In the United States military, the Mark I NAAK, or MARK I Kit, ("Nerve Agent Antidote Kit") is a dual-chamber autoinjector: Two anti-nerve agent drugs—atropine sulfate and pralidoxime chloride—each in injectable form, constitute the kit. The kits are only effective against the nerve agents tabun (GA), sarin (GB), soman (GD), and VX.

Typically, U.S. service members are issued three MARK I Kits when operating in circumstances where chemical weapons are considered a potential hazard. Along with the three kits are issued one CANA (Convulsive Antidote, Nerve Agent) for simultaneous use. (CANA is the drug diazepam or Valium, an anticonvulsant.) Both of these kits are intended for use in "buddy aid" or "self aid" administration of the drugs prior to decontamination and delivery of the patient to definitive medical care for the condition.
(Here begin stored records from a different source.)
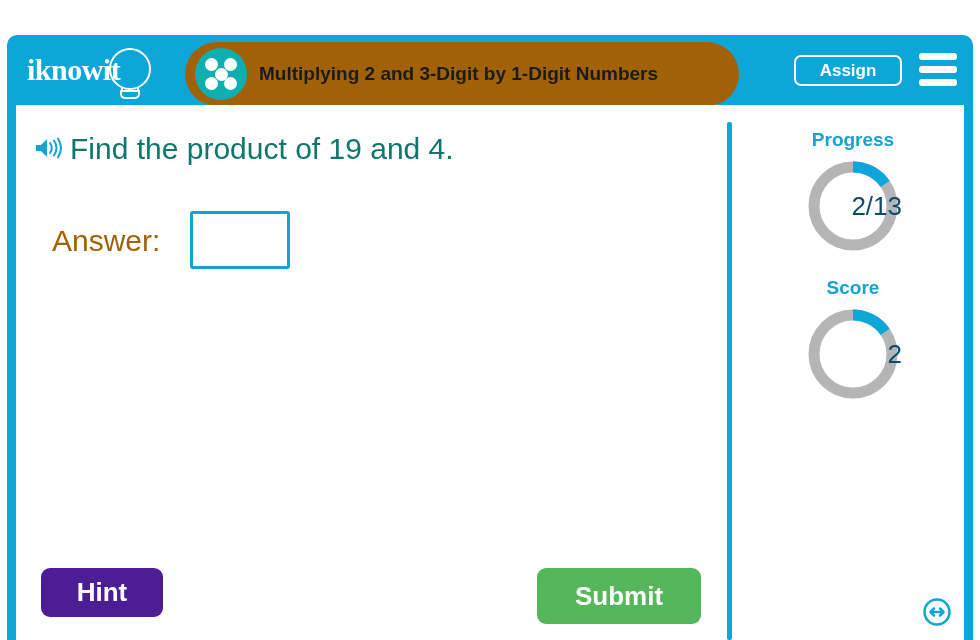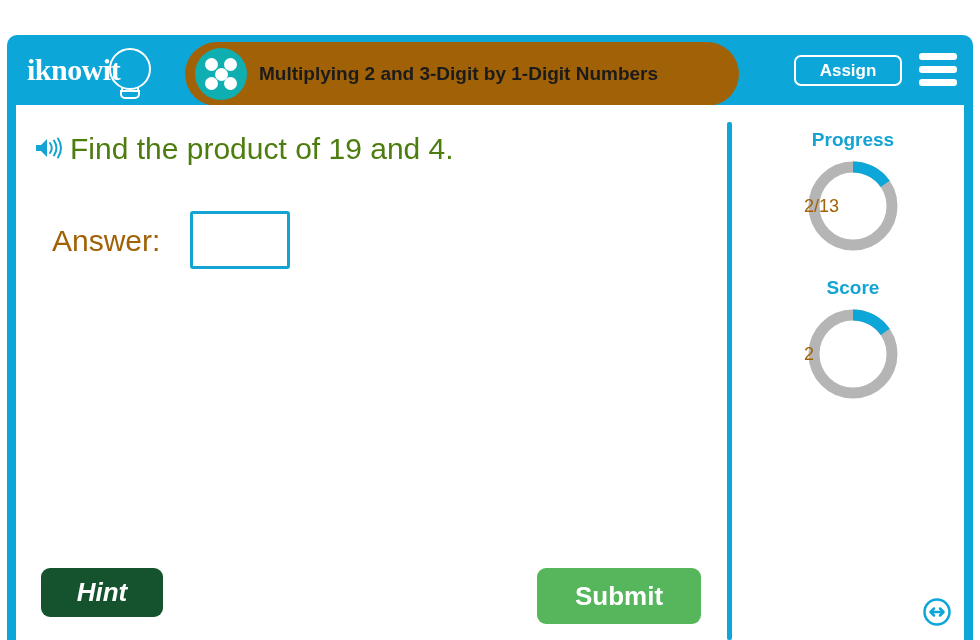"Find the product of 19" .question-text { color: #4d7c0f -> #0f766e }
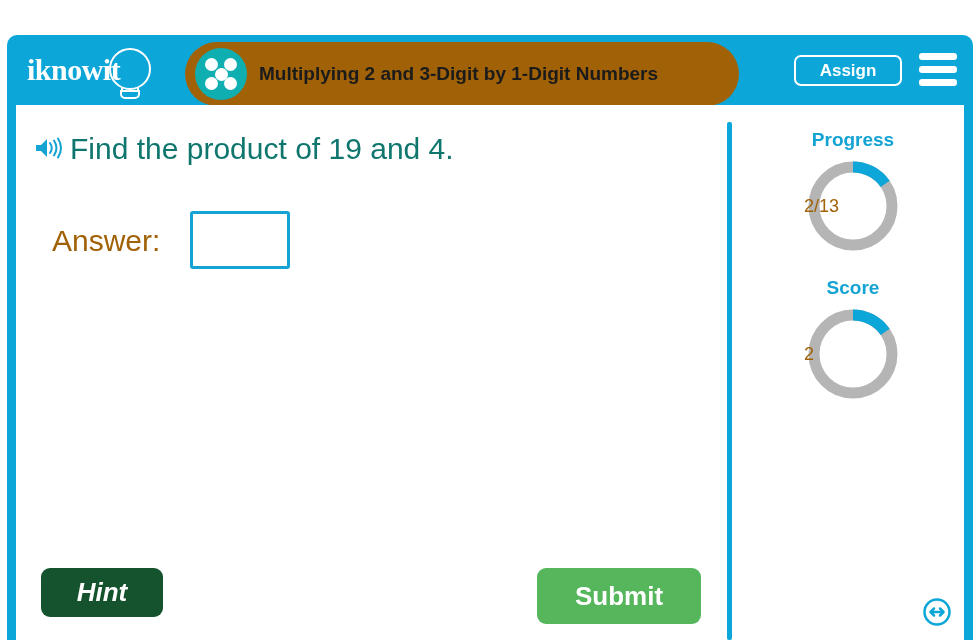"2/13" .gauge-value { color: #a16207 -> #0c4a6e; font-size: 18px -> 26px; text-align: left -> right }
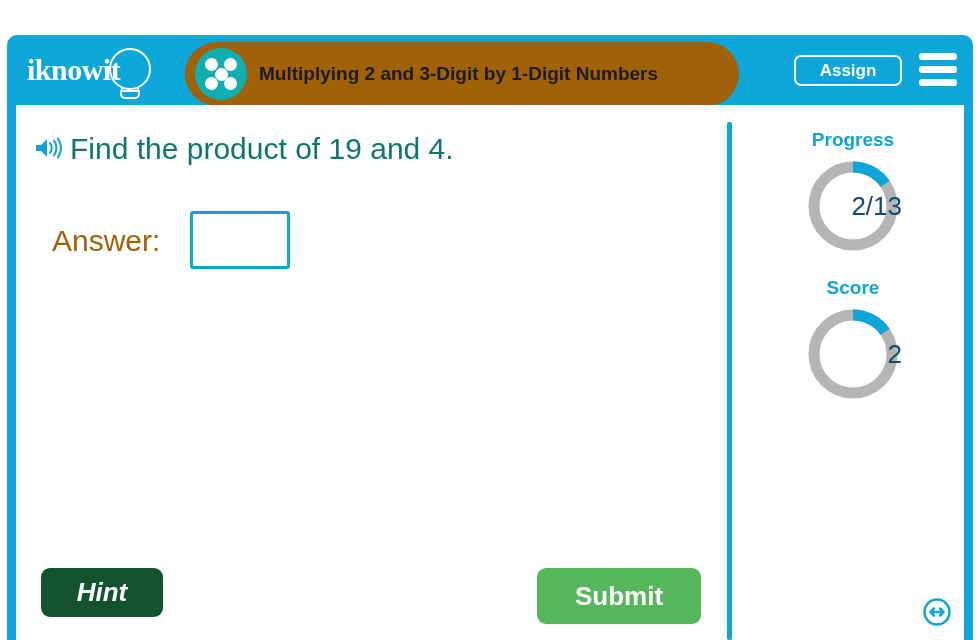"Hint" .hint-btn { background: #14532d -> #4c1d95; font-style: italic -> none }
A newer model, the ATNAA (Antidote Treatment Nerve Agent Auto-Injector), has both the atropine and the pralidoxime in one syringe, allowing for simplified administration.

The use of a Mark 1 or ATNAA kit inhibits the nerve agents' purpose, thereby reducing the number of fatal casualties in the advent of chemical warfare. The kits should only be administered if nerve agents have been absorbed or inhaled.